Revision tracking records:

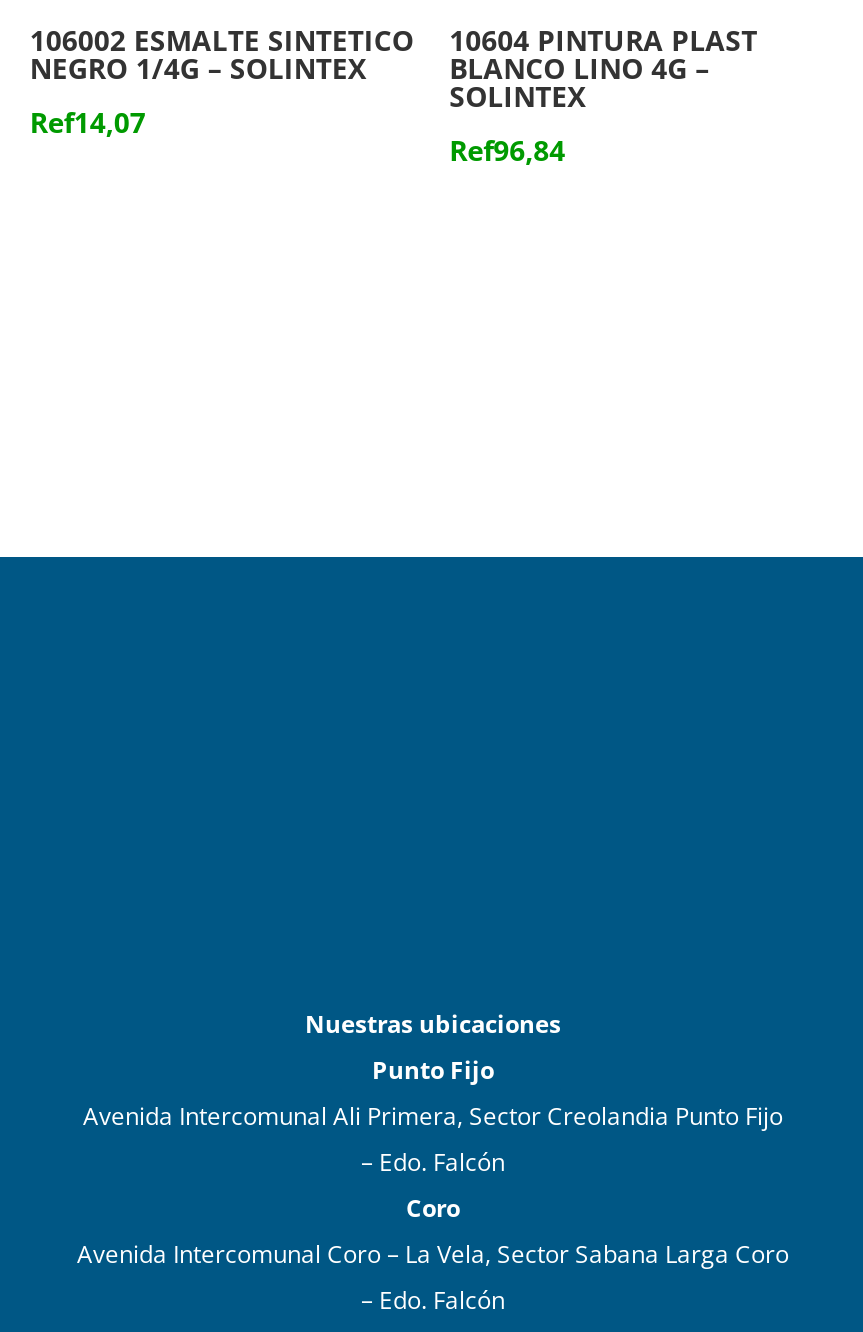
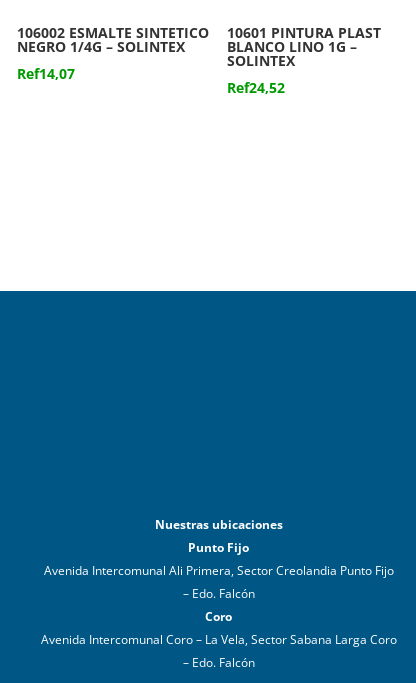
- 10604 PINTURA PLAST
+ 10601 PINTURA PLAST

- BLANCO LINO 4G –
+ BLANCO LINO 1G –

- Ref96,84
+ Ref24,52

▶ _EXERCISE GOAL_
The answer must consist of the entries above, reproduced word for word, without any pictures.

▶ _TASK RESULT_
- 10604 PINTURA PLAST
+ 10601 PINTURA PLAST

- BLANCO LINO 4G –
+ BLANCO LINO 1G –

- Ref96,84
+ Ref24,52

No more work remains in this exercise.